EXERCISE DETAILS:
Starting at the first line of the entries below, output every line exactly, up to and including the line with "height: 44px;".

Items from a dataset
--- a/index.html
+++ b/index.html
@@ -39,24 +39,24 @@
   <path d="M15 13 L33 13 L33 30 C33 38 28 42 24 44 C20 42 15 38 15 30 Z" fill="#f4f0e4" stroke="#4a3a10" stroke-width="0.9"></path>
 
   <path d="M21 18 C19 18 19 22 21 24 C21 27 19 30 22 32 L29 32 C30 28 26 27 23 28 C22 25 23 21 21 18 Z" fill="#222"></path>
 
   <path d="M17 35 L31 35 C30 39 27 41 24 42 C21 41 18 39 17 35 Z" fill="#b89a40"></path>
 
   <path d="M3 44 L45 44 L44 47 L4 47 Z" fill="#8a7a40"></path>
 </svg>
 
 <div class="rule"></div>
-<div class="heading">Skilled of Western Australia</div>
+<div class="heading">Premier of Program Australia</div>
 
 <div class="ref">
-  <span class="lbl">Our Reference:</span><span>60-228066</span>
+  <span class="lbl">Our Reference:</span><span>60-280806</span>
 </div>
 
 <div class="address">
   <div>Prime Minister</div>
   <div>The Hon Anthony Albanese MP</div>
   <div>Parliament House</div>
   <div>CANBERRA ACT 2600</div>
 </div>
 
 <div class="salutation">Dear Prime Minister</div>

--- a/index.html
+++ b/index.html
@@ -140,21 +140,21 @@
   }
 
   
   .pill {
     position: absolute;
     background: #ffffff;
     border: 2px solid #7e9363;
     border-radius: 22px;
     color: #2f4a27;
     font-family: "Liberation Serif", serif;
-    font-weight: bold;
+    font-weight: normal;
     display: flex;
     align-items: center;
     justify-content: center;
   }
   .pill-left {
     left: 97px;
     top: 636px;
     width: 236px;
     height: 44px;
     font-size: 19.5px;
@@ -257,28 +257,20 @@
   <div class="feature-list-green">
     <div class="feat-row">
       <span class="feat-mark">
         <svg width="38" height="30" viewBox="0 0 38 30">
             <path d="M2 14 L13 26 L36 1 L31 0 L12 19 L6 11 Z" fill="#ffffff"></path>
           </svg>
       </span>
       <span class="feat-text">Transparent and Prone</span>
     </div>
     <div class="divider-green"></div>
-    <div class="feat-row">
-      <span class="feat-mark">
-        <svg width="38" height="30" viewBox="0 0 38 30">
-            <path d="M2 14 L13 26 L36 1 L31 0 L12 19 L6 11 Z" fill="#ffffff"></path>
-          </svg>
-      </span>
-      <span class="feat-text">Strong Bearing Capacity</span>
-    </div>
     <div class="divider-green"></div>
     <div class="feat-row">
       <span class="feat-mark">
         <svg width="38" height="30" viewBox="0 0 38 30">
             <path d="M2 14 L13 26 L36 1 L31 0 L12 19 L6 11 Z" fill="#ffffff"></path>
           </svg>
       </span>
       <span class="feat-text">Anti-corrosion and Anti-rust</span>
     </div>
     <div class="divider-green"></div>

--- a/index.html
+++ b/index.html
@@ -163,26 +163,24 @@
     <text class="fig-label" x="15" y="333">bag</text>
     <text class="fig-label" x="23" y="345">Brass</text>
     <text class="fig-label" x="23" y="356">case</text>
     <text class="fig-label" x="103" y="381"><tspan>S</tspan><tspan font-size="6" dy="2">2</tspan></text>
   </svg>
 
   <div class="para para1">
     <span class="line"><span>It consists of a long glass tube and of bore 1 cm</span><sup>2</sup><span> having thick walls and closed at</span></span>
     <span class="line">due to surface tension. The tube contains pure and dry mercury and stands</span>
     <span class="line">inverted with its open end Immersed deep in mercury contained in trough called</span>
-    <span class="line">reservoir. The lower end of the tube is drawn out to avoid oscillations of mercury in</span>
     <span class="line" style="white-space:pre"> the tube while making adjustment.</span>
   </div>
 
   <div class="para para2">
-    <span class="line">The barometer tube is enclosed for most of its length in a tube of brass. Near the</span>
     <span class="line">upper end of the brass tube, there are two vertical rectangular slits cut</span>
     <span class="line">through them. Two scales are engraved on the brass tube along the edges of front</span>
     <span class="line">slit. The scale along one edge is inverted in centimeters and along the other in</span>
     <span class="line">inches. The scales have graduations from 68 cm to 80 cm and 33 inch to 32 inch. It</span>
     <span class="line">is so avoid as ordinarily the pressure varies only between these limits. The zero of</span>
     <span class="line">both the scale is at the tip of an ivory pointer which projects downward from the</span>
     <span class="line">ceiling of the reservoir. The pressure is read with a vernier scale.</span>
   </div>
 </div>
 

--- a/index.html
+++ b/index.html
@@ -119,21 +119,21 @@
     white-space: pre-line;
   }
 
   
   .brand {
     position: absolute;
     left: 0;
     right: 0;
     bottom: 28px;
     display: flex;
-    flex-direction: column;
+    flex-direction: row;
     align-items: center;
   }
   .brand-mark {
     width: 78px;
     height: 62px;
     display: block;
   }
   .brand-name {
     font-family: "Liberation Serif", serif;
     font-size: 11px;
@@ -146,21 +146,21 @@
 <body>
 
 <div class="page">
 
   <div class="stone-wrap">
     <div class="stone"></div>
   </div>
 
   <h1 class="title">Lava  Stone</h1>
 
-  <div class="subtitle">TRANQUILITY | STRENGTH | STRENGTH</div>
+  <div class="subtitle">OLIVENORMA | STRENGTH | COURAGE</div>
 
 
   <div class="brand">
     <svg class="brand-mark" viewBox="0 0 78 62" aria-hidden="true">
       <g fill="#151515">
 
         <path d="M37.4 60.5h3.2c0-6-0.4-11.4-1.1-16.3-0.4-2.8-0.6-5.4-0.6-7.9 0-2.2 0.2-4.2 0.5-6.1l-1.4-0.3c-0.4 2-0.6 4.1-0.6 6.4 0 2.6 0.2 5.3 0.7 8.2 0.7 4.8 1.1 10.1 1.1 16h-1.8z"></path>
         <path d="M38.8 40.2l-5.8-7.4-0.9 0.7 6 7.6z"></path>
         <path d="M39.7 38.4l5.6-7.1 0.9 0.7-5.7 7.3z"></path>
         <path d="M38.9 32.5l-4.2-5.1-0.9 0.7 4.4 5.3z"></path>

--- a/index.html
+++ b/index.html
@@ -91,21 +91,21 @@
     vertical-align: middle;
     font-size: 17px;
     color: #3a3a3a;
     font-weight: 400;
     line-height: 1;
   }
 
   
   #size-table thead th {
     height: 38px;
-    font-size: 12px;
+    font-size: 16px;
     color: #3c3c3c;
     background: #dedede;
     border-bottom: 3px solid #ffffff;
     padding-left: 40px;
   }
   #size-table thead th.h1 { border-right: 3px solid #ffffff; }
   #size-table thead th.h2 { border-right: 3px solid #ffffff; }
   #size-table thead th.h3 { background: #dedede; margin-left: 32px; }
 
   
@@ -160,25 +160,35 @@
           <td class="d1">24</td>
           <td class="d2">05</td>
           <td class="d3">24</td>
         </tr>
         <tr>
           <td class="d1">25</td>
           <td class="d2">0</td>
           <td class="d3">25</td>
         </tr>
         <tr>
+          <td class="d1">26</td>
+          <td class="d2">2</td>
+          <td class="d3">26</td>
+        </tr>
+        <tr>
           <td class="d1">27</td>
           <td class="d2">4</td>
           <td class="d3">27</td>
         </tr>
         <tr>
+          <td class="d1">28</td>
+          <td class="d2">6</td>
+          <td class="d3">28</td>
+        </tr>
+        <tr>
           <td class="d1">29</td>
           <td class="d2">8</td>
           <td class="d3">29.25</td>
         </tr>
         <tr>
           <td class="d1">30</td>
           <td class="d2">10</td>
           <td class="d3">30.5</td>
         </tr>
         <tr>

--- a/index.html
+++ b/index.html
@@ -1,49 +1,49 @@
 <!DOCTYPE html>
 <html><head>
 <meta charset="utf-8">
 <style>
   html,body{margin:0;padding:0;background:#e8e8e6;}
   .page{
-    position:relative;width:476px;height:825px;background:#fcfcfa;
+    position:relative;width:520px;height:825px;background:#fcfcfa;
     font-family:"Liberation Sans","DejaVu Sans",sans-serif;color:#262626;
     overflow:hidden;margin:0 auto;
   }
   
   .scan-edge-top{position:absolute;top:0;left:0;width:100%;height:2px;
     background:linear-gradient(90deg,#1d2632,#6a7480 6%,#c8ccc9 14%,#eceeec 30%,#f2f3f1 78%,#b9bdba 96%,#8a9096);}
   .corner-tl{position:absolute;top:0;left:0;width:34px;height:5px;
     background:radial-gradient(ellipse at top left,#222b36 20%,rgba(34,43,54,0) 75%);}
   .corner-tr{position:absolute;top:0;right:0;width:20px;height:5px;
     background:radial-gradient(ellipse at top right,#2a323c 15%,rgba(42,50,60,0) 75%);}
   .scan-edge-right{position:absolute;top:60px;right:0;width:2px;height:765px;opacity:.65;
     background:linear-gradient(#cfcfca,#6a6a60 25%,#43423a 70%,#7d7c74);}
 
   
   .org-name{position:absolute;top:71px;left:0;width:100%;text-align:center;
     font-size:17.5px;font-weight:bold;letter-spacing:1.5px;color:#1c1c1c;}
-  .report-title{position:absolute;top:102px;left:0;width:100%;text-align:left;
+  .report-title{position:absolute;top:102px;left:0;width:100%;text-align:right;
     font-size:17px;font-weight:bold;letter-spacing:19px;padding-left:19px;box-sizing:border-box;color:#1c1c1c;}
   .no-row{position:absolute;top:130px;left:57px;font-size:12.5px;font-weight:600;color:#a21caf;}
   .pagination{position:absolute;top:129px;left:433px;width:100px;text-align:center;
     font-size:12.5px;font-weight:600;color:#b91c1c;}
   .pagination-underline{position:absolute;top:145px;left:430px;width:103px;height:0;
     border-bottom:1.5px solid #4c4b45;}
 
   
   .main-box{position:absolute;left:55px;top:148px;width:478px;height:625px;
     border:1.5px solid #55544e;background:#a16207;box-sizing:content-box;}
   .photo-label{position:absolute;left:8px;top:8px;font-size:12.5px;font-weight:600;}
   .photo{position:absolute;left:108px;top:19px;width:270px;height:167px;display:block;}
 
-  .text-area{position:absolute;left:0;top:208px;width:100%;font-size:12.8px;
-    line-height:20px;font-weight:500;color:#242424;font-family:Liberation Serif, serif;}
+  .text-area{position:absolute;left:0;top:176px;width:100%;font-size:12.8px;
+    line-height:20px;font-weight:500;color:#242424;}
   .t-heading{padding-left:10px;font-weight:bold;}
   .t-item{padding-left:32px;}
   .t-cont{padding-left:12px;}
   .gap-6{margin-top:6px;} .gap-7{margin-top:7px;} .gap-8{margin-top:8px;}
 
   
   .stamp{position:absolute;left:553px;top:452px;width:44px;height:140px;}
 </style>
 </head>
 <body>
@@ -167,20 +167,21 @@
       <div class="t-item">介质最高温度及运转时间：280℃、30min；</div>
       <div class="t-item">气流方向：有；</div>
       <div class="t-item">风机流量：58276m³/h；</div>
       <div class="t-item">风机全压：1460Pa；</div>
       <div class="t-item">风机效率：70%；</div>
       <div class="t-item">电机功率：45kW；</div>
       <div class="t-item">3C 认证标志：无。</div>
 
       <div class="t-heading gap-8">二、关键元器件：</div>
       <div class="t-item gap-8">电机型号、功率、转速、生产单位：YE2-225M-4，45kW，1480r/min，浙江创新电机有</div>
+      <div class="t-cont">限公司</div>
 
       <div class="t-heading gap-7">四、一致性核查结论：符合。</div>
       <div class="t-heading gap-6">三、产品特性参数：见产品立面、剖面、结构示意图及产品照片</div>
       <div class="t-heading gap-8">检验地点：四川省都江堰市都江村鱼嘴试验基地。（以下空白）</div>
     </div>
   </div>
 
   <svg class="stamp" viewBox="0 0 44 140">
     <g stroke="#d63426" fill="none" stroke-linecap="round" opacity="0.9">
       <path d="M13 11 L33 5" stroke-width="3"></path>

OUTPUT FOR THIS TASK:
--- a/index.html
+++ b/index.html
@@ -39,24 +39,24 @@
   <path d="M15 13 L33 13 L33 30 C33 38 28 42 24 44 C20 42 15 38 15 30 Z" fill="#f4f0e4" stroke="#4a3a10" stroke-width="0.9"></path>
 
   <path d="M21 18 C19 18 19 22 21 24 C21 27 19 30 22 32 L29 32 C30 28 26 27 23 28 C22 25 23 21 21 18 Z" fill="#222"></path>
 
   <path d="M17 35 L31 35 C30 39 27 41 24 42 C21 41 18 39 17 35 Z" fill="#b89a40"></path>
 
   <path d="M3 44 L45 44 L44 47 L4 47 Z" fill="#8a7a40"></path>
 </svg>
 
 <div class="rule"></div>
-<div class="heading">Skilled of Western Australia</div>
+<div class="heading">Premier of Program Australia</div>
 
 <div class="ref">
-  <span class="lbl">Our Reference:</span><span>60-228066</span>
+  <span class="lbl">Our Reference:</span><span>60-280806</span>
 </div>
 
 <div class="address">
   <div>Prime Minister</div>
   <div>The Hon Anthony Albanese MP</div>
   <div>Parliament House</div>
   <div>CANBERRA ACT 2600</div>
 </div>
 
 <div class="salutation">Dear Prime Minister</div>

--- a/index.html
+++ b/index.html
@@ -140,21 +140,21 @@
   }
 
   
   .pill {
     position: absolute;
     background: #ffffff;
     border: 2px solid #7e9363;
     border-radius: 22px;
     color: #2f4a27;
     font-family: "Liberation Serif", serif;
-    font-weight: bold;
+    font-weight: normal;
     display: flex;
     align-items: center;
     justify-content: center;
   }
   .pill-left {
     left: 97px;
     top: 636px;
     width: 236px;
     height: 44px;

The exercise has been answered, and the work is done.